On Thu, May 19, 2016 at 7:11 AM, Koen Deforche <k...@emweb.be> wrote:
> Hey Frank,
>
> 2016-05-18 16:16 GMT+02:00 K. Frank <kfrank2...@gmail.com>:
>>
>> Just to be sure I understand:
>>
>> Could this be as simple as reading in a well-formed html file (say,
>> content.html,
>> although the actual file name / extension is irrelevant -- could equally
>> well be
>> content.xyz), for example, using in c++ an ifstream, and using the
>> entire contents
>> of the file as the argument to WText::setText()?
>
> More or less, since you're relying on the browser to be forgiving for the
> erroneous <html>, <head> <body> and other tags.
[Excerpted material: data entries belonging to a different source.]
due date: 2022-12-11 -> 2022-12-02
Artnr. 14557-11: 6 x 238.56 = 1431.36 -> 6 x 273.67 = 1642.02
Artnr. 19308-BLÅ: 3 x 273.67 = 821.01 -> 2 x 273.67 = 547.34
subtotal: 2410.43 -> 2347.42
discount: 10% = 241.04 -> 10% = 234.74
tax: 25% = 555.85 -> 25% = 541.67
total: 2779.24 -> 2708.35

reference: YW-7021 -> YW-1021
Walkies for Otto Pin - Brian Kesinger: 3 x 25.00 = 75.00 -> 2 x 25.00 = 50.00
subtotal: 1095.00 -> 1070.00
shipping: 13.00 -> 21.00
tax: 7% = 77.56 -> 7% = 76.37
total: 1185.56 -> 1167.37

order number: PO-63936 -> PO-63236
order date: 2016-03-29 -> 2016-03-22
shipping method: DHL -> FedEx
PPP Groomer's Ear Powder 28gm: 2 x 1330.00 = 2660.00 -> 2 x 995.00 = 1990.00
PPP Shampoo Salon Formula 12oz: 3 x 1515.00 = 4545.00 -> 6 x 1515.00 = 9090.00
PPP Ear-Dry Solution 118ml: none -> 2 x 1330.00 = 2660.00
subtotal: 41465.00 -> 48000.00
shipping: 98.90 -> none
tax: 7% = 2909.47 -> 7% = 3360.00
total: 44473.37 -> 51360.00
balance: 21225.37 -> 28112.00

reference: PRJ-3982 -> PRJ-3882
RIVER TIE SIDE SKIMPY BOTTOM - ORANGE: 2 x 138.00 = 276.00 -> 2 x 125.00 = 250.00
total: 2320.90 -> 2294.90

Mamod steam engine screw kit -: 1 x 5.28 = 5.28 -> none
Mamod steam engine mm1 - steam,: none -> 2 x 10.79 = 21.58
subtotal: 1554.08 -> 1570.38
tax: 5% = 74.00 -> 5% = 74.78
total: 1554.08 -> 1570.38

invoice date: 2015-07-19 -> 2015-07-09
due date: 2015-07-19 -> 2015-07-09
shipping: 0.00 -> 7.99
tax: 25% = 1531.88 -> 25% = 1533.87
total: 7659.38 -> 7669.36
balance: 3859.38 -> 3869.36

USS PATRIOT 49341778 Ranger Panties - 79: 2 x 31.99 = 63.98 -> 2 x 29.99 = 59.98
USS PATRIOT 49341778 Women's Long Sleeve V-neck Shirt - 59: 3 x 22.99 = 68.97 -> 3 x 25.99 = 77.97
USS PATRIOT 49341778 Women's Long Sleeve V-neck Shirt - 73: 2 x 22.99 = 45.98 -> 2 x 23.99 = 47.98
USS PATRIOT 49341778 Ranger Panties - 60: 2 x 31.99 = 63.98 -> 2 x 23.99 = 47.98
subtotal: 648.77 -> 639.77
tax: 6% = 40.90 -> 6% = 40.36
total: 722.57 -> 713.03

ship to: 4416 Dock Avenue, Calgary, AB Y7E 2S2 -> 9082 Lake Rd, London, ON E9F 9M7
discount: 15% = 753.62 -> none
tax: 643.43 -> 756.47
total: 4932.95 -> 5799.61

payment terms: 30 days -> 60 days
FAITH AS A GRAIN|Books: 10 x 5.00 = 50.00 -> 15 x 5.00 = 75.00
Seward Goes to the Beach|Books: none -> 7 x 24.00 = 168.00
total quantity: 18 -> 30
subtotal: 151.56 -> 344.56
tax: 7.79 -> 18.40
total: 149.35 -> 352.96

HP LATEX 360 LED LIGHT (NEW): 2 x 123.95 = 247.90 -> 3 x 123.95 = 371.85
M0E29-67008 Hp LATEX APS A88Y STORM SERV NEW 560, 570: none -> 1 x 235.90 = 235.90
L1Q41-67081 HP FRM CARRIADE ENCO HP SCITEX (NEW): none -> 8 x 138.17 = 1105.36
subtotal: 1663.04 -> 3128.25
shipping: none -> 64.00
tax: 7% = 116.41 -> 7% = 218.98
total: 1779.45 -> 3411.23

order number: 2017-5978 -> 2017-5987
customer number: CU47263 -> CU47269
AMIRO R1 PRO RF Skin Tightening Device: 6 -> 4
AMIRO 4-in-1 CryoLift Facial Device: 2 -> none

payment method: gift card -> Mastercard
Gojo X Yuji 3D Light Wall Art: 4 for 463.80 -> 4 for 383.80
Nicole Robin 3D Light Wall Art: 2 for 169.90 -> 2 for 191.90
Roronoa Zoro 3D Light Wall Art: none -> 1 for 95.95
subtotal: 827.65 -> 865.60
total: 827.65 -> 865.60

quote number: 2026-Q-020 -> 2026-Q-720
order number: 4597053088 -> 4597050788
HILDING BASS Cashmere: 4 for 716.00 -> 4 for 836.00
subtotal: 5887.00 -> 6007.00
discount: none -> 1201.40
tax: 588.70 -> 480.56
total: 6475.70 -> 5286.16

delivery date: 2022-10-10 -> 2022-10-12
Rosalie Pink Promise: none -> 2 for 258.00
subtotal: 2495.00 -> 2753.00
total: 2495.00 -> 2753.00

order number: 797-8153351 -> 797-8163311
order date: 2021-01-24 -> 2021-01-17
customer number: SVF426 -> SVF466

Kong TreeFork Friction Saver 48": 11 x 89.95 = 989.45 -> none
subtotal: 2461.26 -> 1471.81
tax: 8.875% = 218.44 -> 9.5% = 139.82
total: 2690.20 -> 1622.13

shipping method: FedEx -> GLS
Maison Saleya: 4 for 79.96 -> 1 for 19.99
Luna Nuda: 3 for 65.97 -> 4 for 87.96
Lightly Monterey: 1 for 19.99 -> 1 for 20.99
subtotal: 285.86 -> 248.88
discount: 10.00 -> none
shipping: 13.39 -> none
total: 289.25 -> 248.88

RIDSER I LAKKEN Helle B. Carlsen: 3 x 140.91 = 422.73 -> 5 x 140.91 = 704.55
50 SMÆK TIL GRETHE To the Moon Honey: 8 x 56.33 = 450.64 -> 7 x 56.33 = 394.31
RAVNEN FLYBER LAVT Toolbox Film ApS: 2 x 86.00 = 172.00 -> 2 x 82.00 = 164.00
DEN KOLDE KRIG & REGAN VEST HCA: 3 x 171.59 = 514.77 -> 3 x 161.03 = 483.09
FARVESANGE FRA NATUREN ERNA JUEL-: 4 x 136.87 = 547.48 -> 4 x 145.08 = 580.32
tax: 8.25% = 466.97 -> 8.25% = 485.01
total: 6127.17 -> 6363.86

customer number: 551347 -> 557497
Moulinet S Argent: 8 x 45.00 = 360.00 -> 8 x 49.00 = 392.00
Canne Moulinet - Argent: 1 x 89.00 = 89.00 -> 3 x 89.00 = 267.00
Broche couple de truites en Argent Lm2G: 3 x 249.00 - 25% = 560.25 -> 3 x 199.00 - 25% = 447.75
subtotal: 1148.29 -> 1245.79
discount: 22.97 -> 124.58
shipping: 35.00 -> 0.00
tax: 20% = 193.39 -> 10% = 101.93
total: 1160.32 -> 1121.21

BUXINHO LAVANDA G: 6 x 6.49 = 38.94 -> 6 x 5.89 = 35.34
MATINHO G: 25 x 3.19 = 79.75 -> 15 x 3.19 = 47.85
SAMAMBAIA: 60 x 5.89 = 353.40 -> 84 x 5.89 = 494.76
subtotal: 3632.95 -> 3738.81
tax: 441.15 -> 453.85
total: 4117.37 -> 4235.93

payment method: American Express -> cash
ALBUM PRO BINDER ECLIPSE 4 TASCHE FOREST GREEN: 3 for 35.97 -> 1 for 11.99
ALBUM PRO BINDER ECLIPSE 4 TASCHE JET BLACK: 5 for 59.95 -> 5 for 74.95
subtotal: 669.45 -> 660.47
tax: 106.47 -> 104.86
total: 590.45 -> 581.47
In pratice browsers are
> (too) forgiving for these kind of markup mixups.
> If you want to do it cleaner, you would have to remove this junk (e.g. by a
> preprocessing step, or on the fly).

Thank you.  I've been experimenting to see how things behave with
what you call erroneous tags, and I have a question.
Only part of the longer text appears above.